Olympic Entertainment Group (OEG) is an Estonian concern which focuses on entertainment business. The Group is the leading provider of gaming services in Baltic States and also operates casinos in Italy, Malta and Slovakia.

The company's board members are Indrek Jürgenson since October 1, 2009 and Madis Jääger since December 27, 2010.

History 
In March 2018, the Luxembourg-based holding Novalpina, through its subsidiary Odyssey Europe AS, offered to buy all the shares of Olympic Entertainment Group. The takeover bid, which reached 288 million euros, was accepted by the board of OEG. The company was delisted from the Nasdaq Tallinn in October 2018, and a new CEO, Corey Plummer, was appointed the following month.

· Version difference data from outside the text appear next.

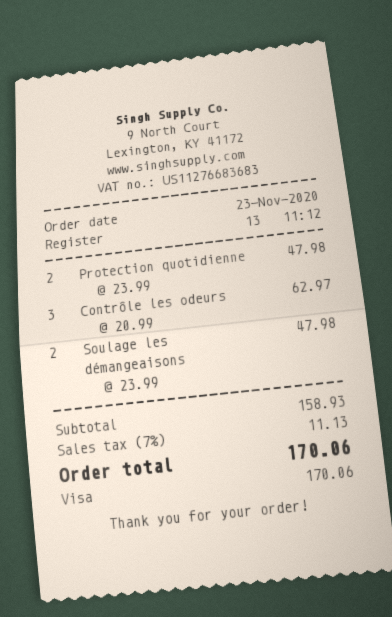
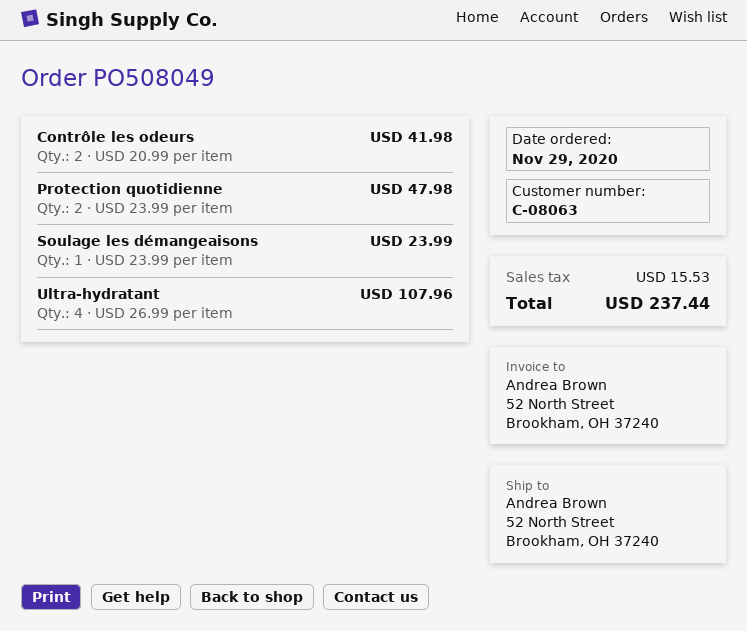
order date: 2020-11-23 -> 2020-11-29
Contrôle les odeurs: 3 x 20.99 = 62.97 -> 2 x 20.99 = 41.98
Soulage les démangeaisons: 2 x 23.99 = 47.98 -> 1 x 23.99 = 23.99
Ultra-hydratant: none -> 4 x 26.99 = 107.96
tax: 11.13 -> 15.53
total: 170.06 -> 237.44

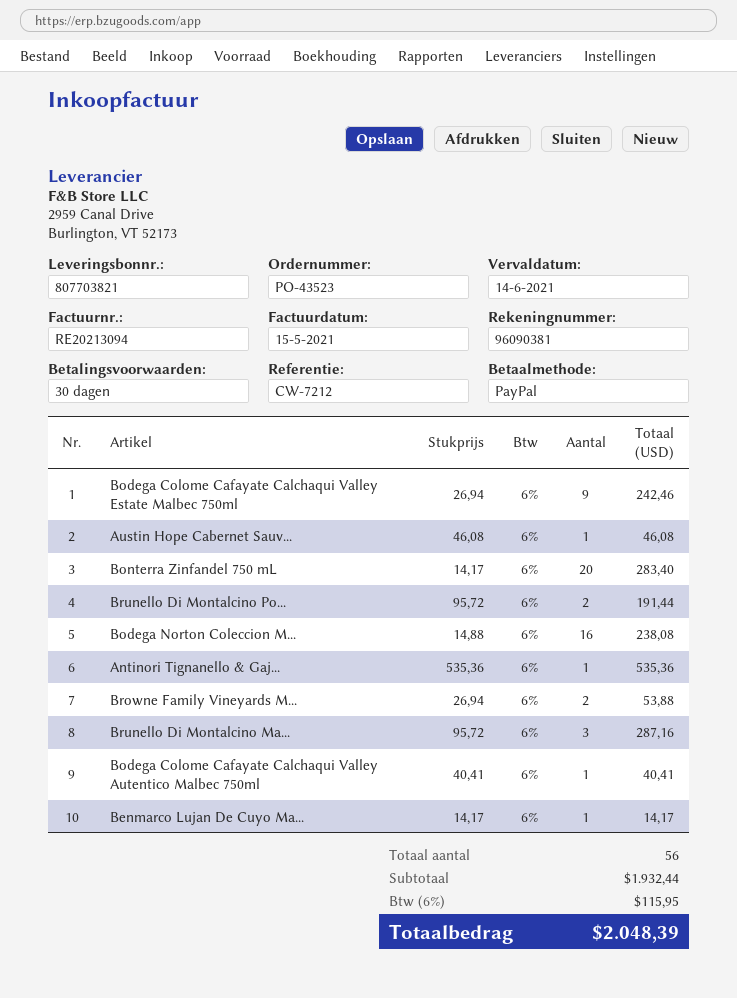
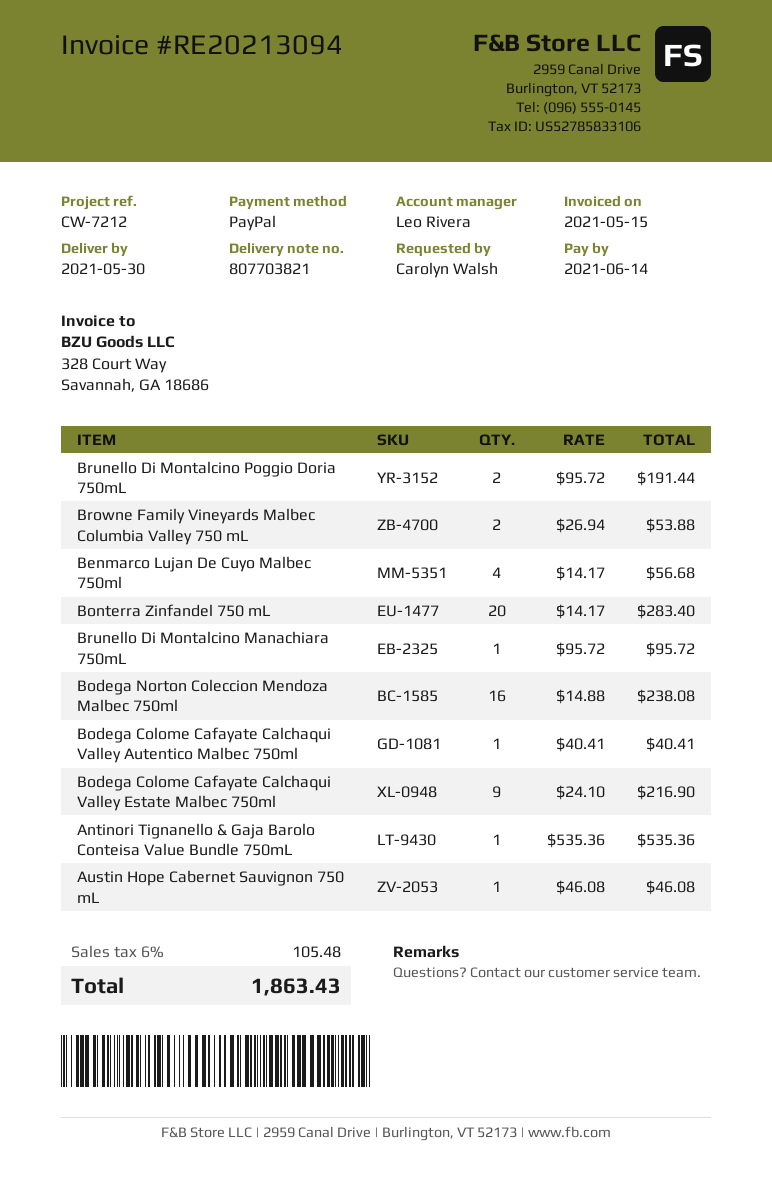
Bodega Colome Cafayate Calchaqui Valley Estate Malbec 750ml: 9 x 26.94 = 242.46 -> 9 x 24.10 = 216.90
Brunello Di Montalcino Ma...: 3 x 95.72 = 287.16 -> 1 x 95.72 = 95.72
Benmarco Lujan De Cuyo Ma...: 1 x 14.17 = 14.17 -> 4 x 14.17 = 56.68
tax: 6% = 115.95 -> 6% = 105.48
total: 2048.39 -> 1863.43

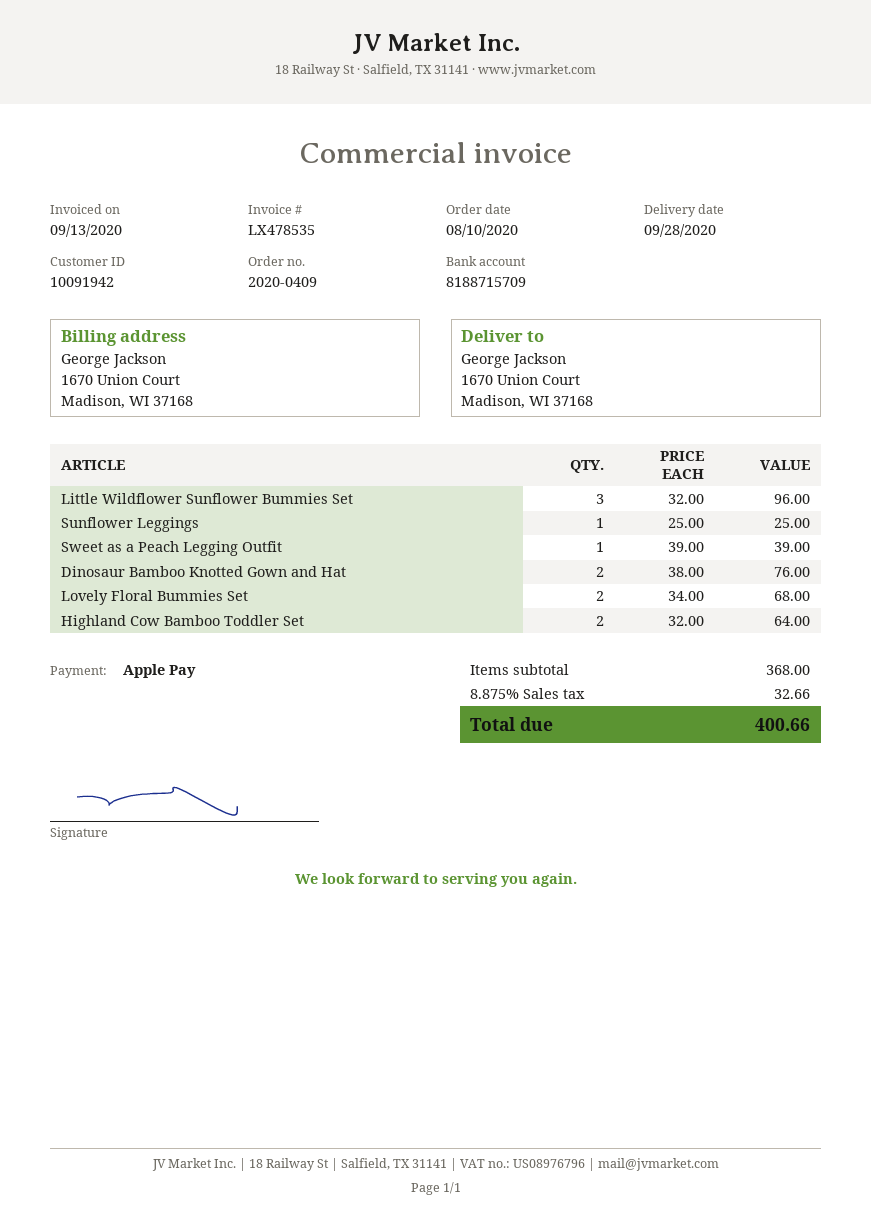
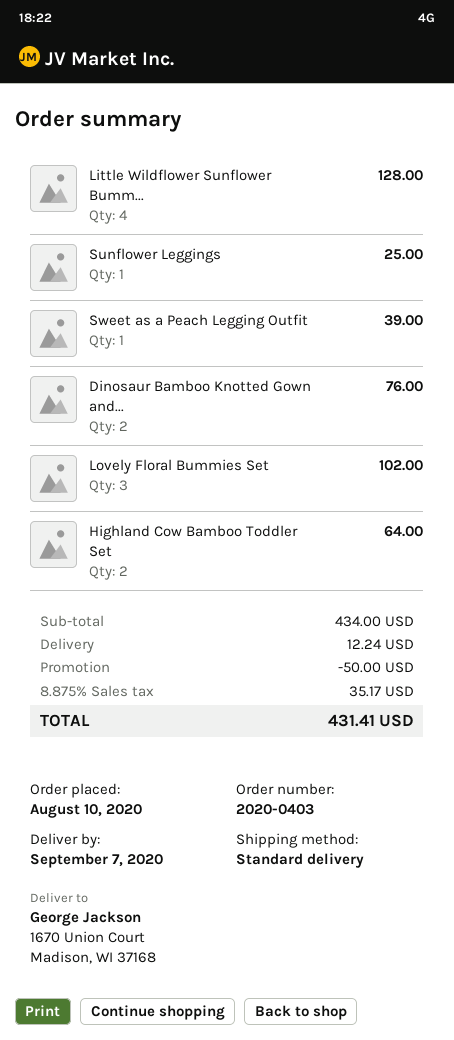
order number: 2020-0409 -> 2020-0403
delivery date: 2020-09-28 -> 2020-09-07
Little Wildflower Sunflower Bummies Set: 3 for 96.00 -> 4 for 128.00
Lovely Floral Bummies Set: 2 for 68.00 -> 3 for 102.00
subtotal: 368.00 -> 434.00
discount: none -> 50.00
shipping: none -> 12.24
tax: 8.875% = 32.66 -> 8.875% = 35.17
total: 400.66 -> 431.41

In April 2020, OEG signed an exclusive deal with GGNetwork.

Description 
As of December 2018, the Group had a total of 114 casinos and 23 betting points: 24 casinos in Estonia, 52 in Latvia, 17 in Lithuania, 6 in Slovakia, 14 in Italy and 1 in Malta.

As of 2019, by revenue of 30 million euros, the Group is 8th in Estonia.

The Group is employed 2852 people in 6 countries.

The Group has been in main list of Nasdaq Tallinn.